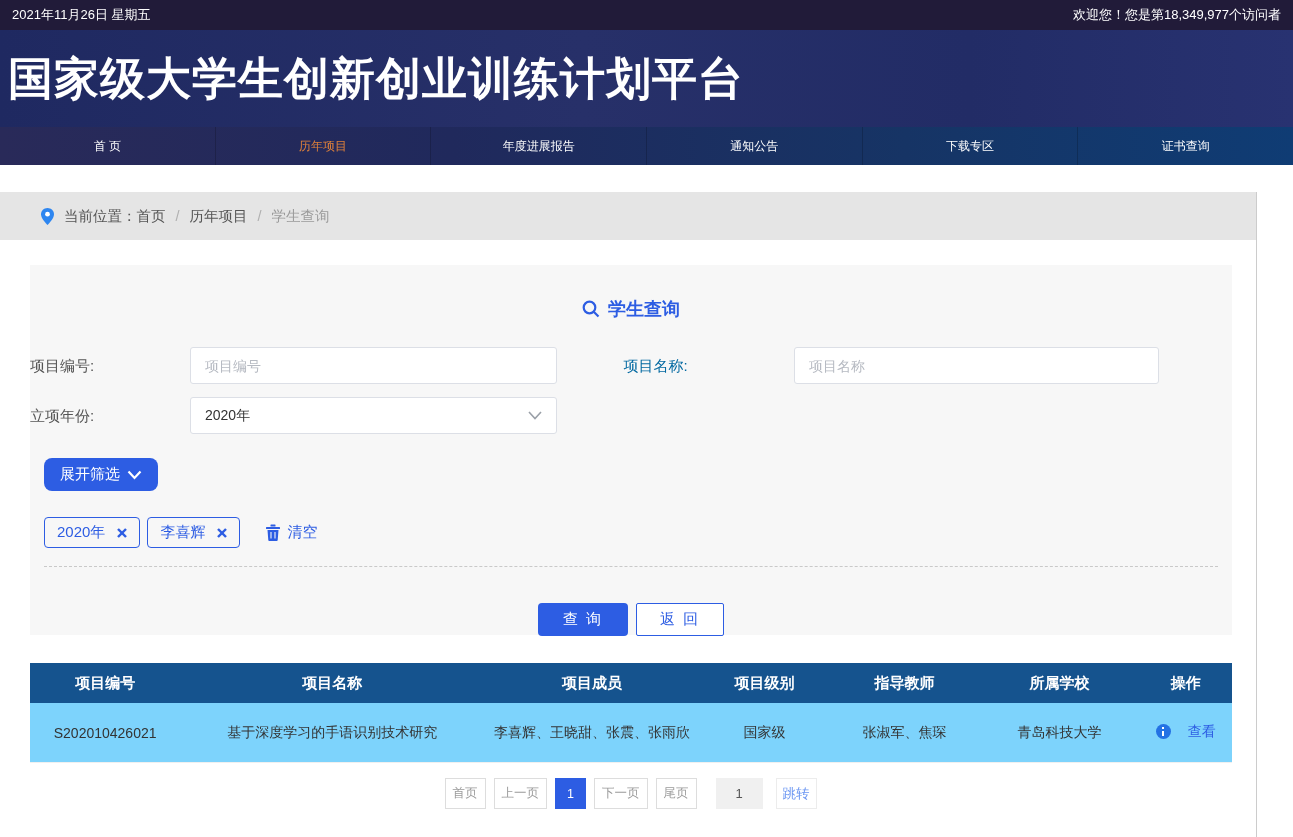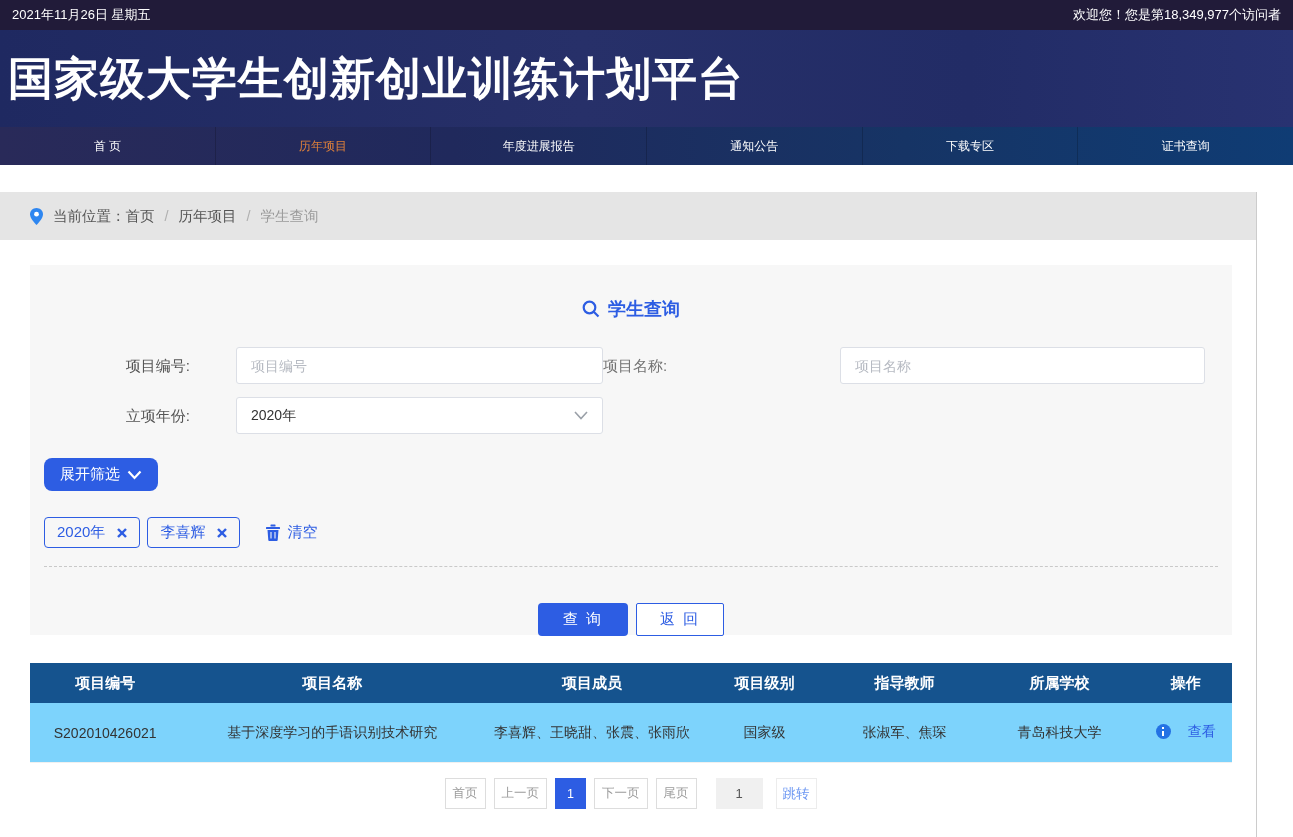--- a/index.html
+++ b/index.html
@@ -27,7 +27,7 @@
 
   
   .breadcrumb { margin-top:27px; height:48px; width:1257px; background:#e5e5e5;
-    display:flex; align-items:center; padding-left:30px; font-size:14.5px; color:#555; }
+    display:flex; align-items:center; padding-left:41px; font-size:14.5px; color:#555; }
   .crumb-pin { margin-right:10px; display:inline-flex; }
   .breadcrumb a { color:#555; text-decoration:none; cursor:pointer; }
   .breadcrumb .sep { color:#b0b0b0; margin:0 10px; }

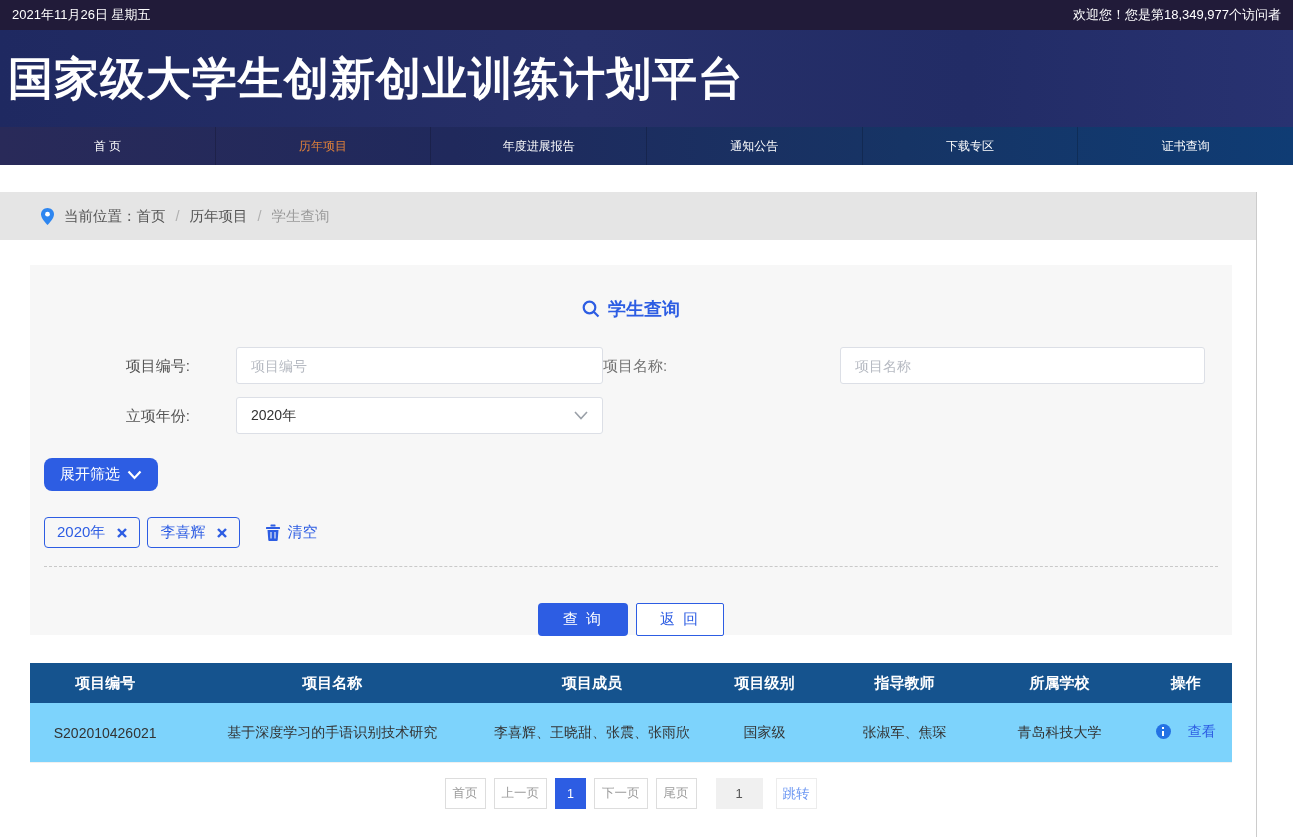--- a/index.html
+++ b/index.html
@@ -39,7 +39,7 @@
     color:var(--accent,#2d5de3); font-size:18px; font-weight:bold; }
   .form-rows { margin-top:26px; }
   .form-row { display:flex; margin-bottom:13px; }
-  .flabel { width:160px; text-align:right; margin-right:46px; font-size:15px;
+  .flabel { width:160px; font-size:15px;
     color:#555; line-height:37px; }
   .flabel2 { width:197px; text-align:left; margin-right:40px; font-size:15px;
     color:#737373; line-height:37px; }

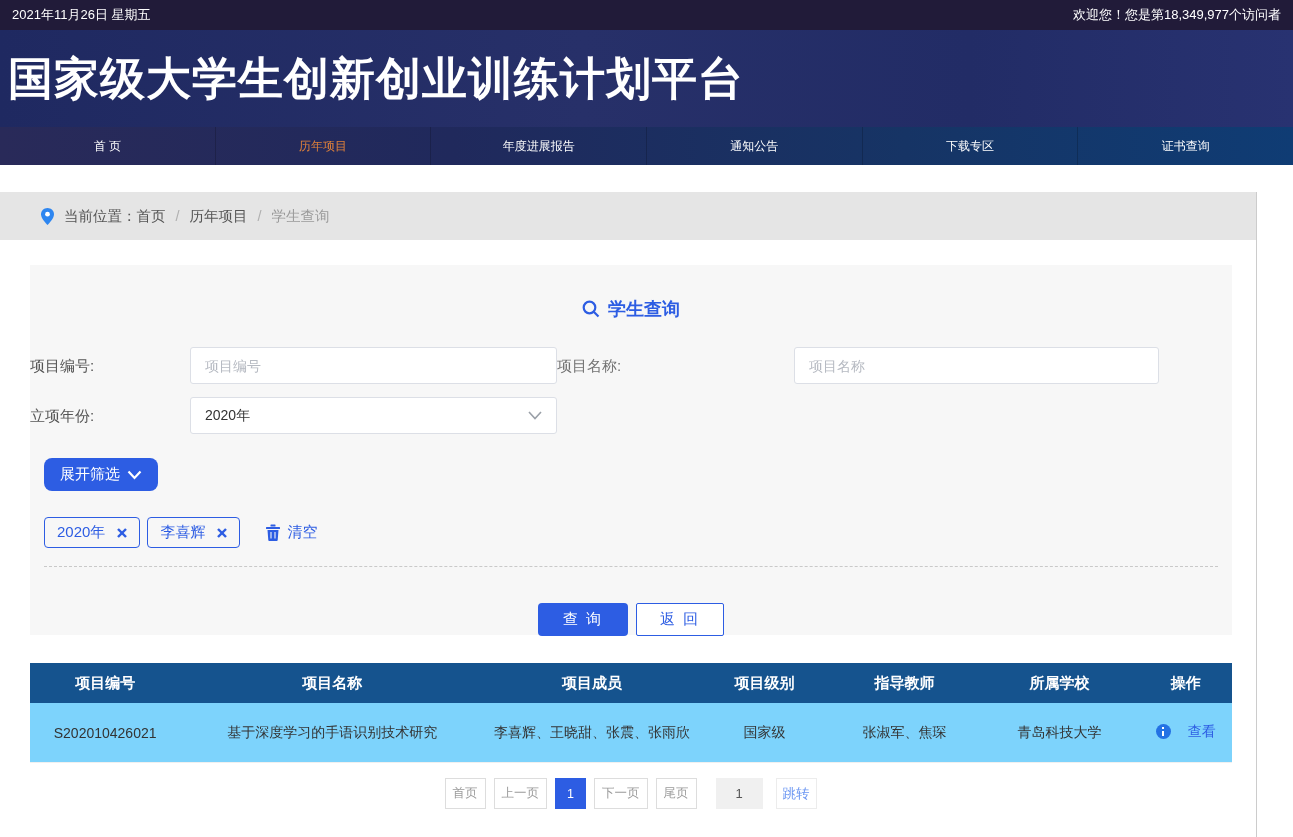--- a/index.html
+++ b/index.html
@@ -41,8 +41,8 @@
   .form-row { display:flex; margin-bottom:13px; }
   .flabel { width:160px; font-size:15px;
     color:#555; line-height:37px; }
-  .flabel2 { width:197px; text-align:left; margin-right:40px; font-size:15px;
-    color:#737373; line-height:37px; }
+  .flabel2 { width:197px; text-align:center; margin-right:40px; font-size:15px;
+    color:#0369a1; line-height:37px; }
   .tinput { width:367px; height:37px; background:#fff; border:1px solid #dcdfe6;
     border-radius:3px; padding:0 14px; font-size:14px; color:#333; outline:none;
     font-family:inherit; }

· · · · ·

Starting at the line that contains "border:1px solid #dcdfe6;", write out every line through the end of the entries, exactly and with nothing added.

-- ANSWER BELOW --
   .tinput { width:367px; height:37px; background:#fff; border:1px solid #dcdfe6;
     border-radius:3px; padding:0 14px; font-size:14px; color:#333; outline:none;
     font-family:inherit; }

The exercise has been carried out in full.